The Docker client contacted the Docker daemon.
The Docker daemon pulled the “hello-world” image from the Docker Hub.
(arm64v8)
The Docker daemon created a new container from that image which runs the
executable that produces the output you are currently reading.
The Docker daemon streamed that output to the Docker client, which sent it
to your terminal.

To try something more ambitious, you can run an Ubuntu container with:
$ docker run -it ubuntu bash

Share images, automate workflows, and more with a free Docker ID:
https://hub.docker.com/

For more examples and ideas, visit:
Get started | Docker Docs

Kind regards,
Dragan

AastaLLL · January 25, 2021, 2:47am

Hi

Would you mind creating a symlink as mentioned in the below link first?

Suppose your new folder is /XavierSSD500/var/lib/docker.
Please try this:

$ ln -s /XavierSSD500/var/lib/docker /var/lib/docker

Thanks.

dragan.bogatic · January 25, 2021, 5:11am

Hello,
I have no issue switching default docker image folder where it saves files. I have issue with docker starting after that. It starts docker hello-world just fine.
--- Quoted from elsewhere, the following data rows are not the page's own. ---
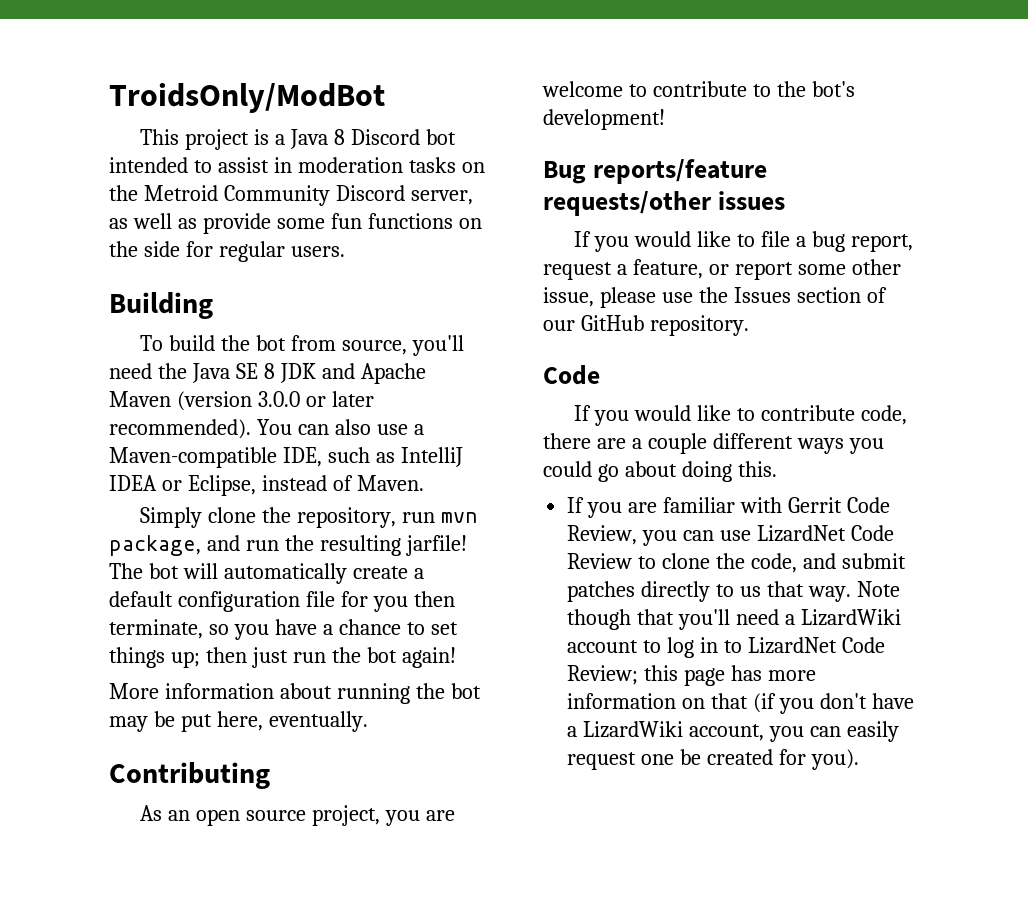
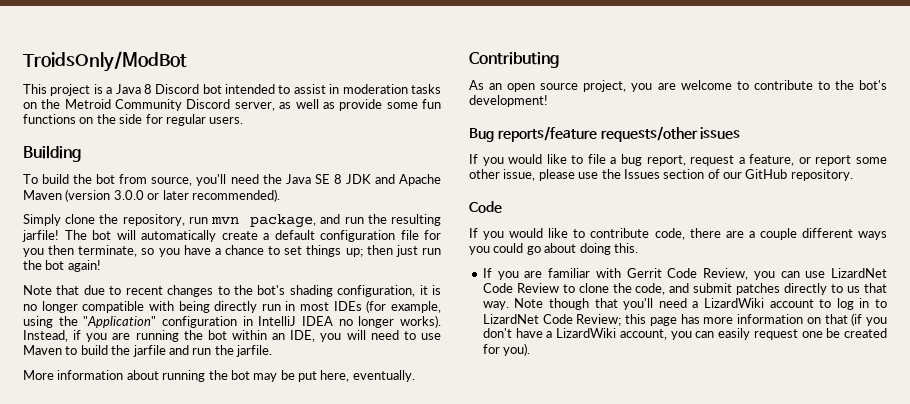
- You can also use a Maven-compatible IDE, such as IntelliJ IDEA or Eclipse, instead of Maven.
+ Note that due to recent changes to the bot's shading configuration, it is no longer compatible with being directly run in most IDEs (for example, using the "Application" configuration in IntelliJ IDEA no longer works). Instead, if you are running the bot within an IDE, you will need to use Maven to build the jarfile and run the jarfile.

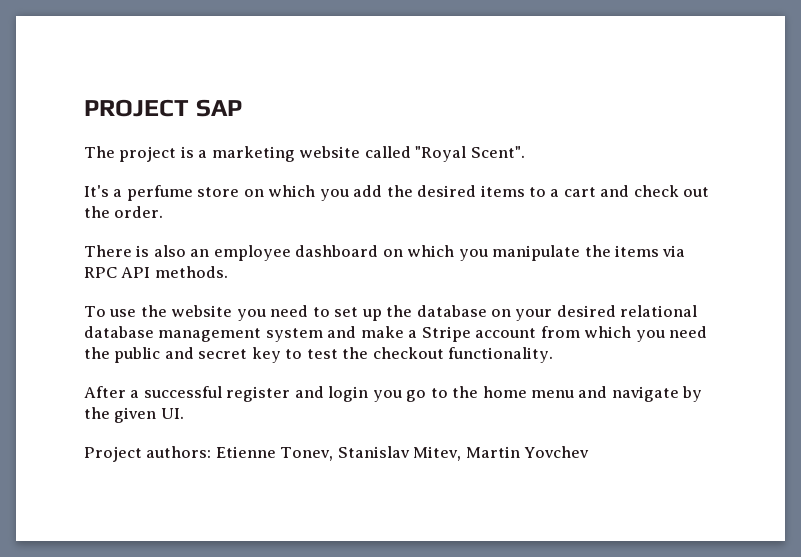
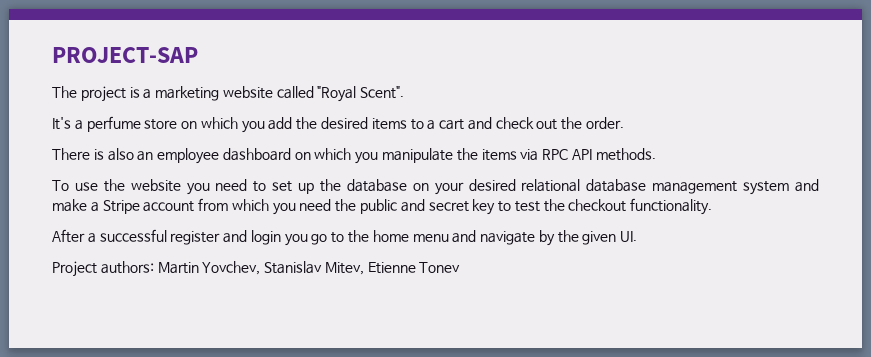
- PROJECT SAP
+ PROJECT-SAP
- Project authors: Etienne Tonev, Stanislav Mitev, Martin Yovchev
+ Project authors: Martin Yovchev, Stanislav Mitev, Etienne Tonev

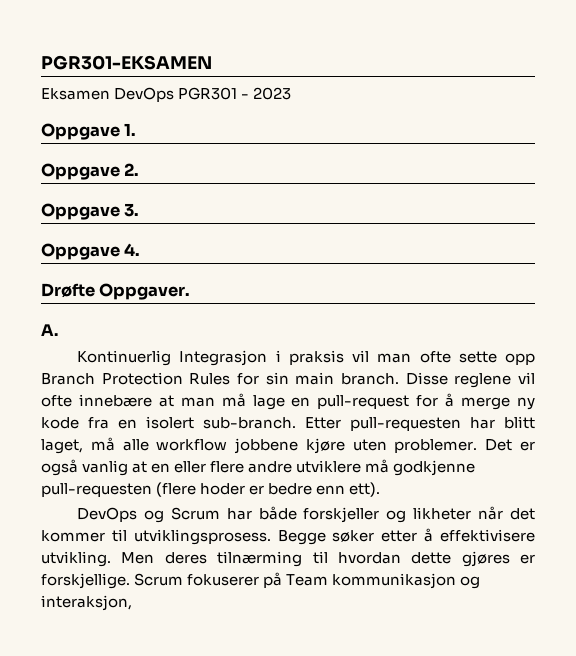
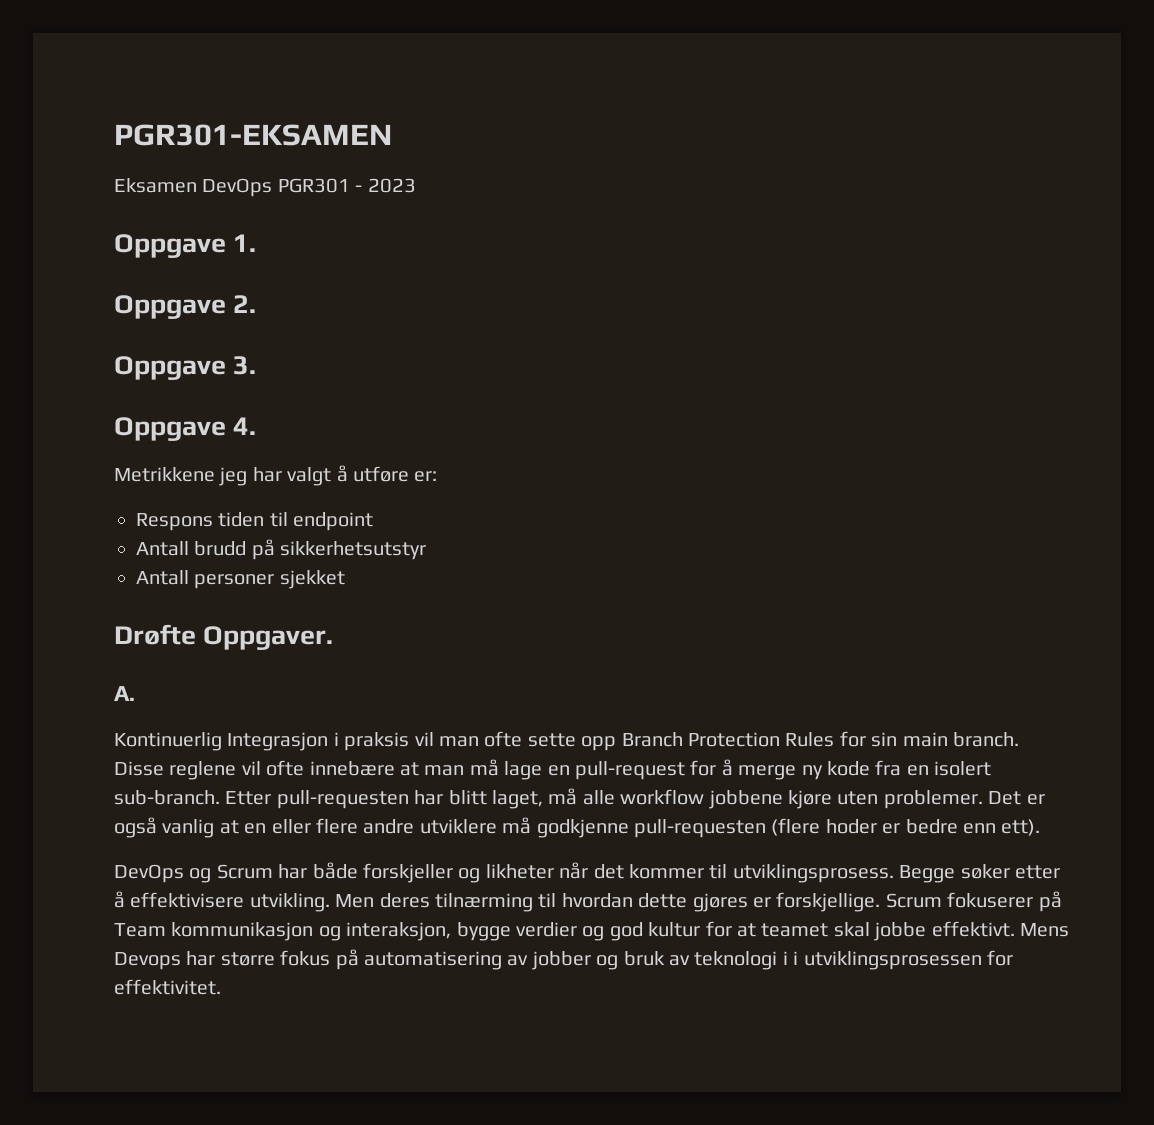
+ Metrikkene jeg har valgt å utføre er:
+ Respons tiden til endpoint
+ Antall brudd på sikkerhetsutstyr
+ Antall personer sjekket
- Scrum fokuserer på Team kommunikasjon og interaksjon,
+ Scrum fokuserer på Team kommunikasjon og interaksjon, bygge verdier og god kultur for at teamet skal jobbe effektivt. Mens Devops har større fokus på automatisering av jobber og bruk av teknologi i i utviklingsprosessen for effektivitet.

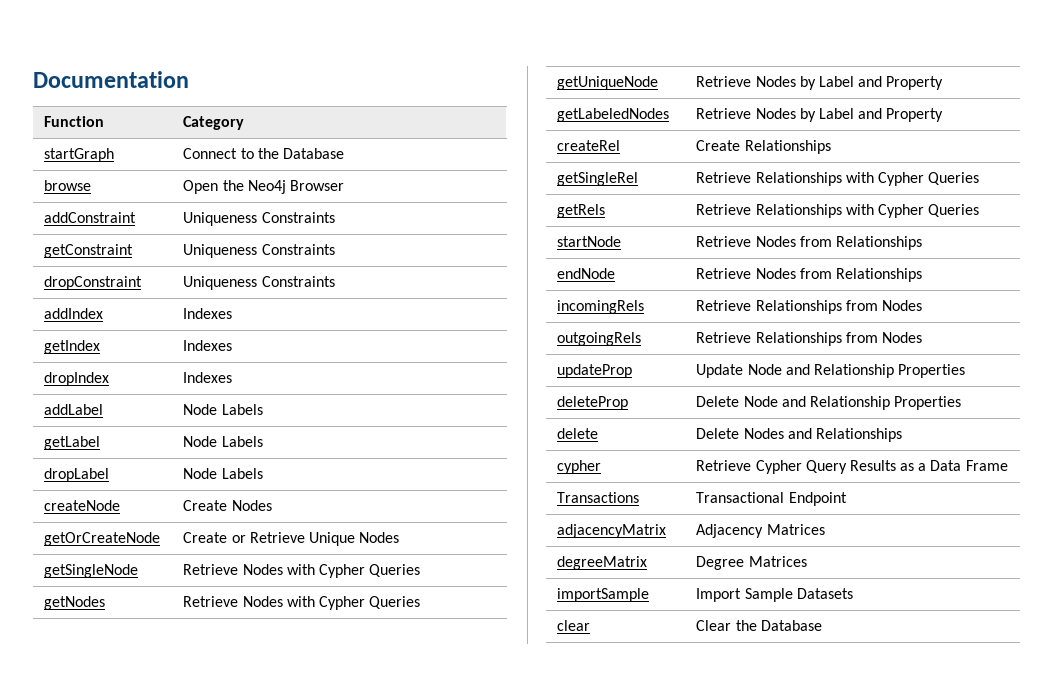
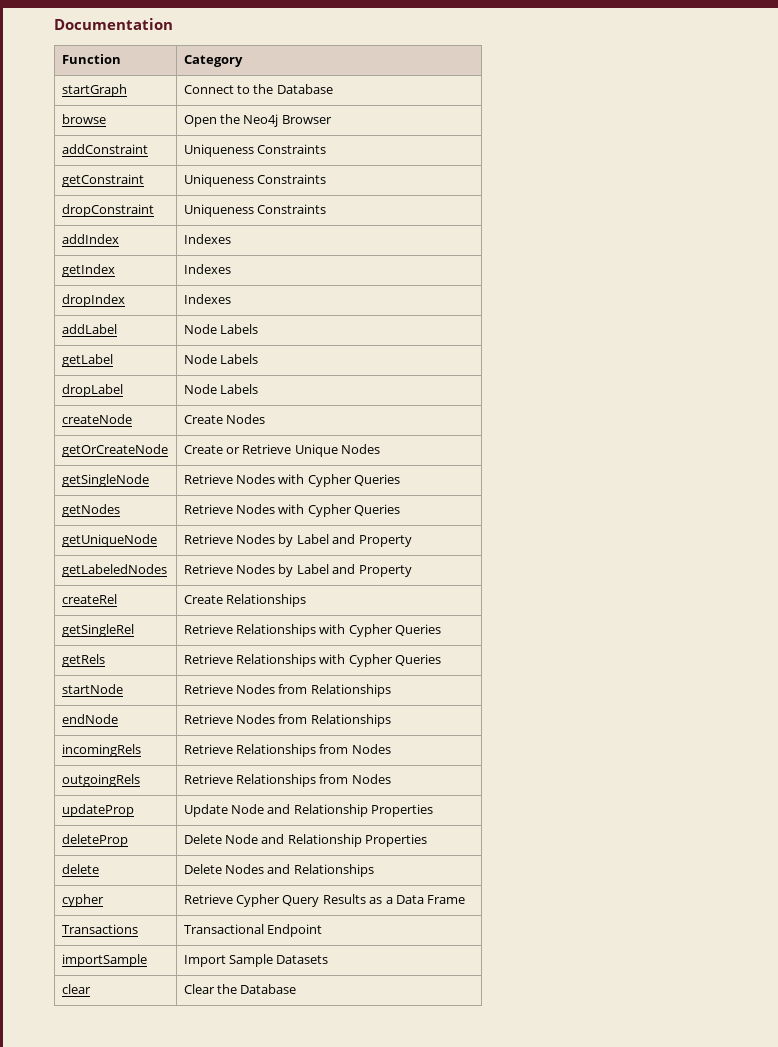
- adjacencyMatrix | Adjacency Matrices
- degreeMatrix | Degree Matrices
This is my daemon.json file:

{
“runtimes”: {
“nvidia”: {
“path”: “nvidia-container-runtime”,
“runtimeArgs”:
}
},

"data-root": "/mnt/xavier_ssd/Docker"

}

I flashed my xavier again and same thing happens after redoing things:

sudo docker run -it --rm --runtime nvidia --network host nvcr.io/nvidia/l4t-tensorflow:r32.4.4-tf2.3-py3

docker: Error response from daemon: OCI runtime create failed: container_linux.go:349: starting container process caused “process_linux.go:449: container init caused "process_linux.go:432: running prestart hook 0 caused \"error running hook: exit status 1, stdout: , stderr: exec command: [/usr/bin/nvidia-container-cli --load-kmods configure --ldconfig=@/sbin/ldconfig.real --device=all --compute --compat32 --graphics --utility --video --display --pid=14138 /mnt/xavier_ssd/Docker/overlay2/8a0ea8137638b55a2fda06b3c15ec3a6a7e38f175b6ca350c40f31a1ae4e64a4/merged]\\nnvidia-container-cli: mount error: file creation failed: /mnt/xavier_ssd/Docker/overlay2/8a0ea8137638b55a2fda06b3c15ec3a6a7e38f175b6ca350c40f31a1ae4e64a4/merged/usr/lib/aarch64-linux-gnu/libnvidia-fatbinaryloader.so.440.18: file exists\\n\""”: unknown.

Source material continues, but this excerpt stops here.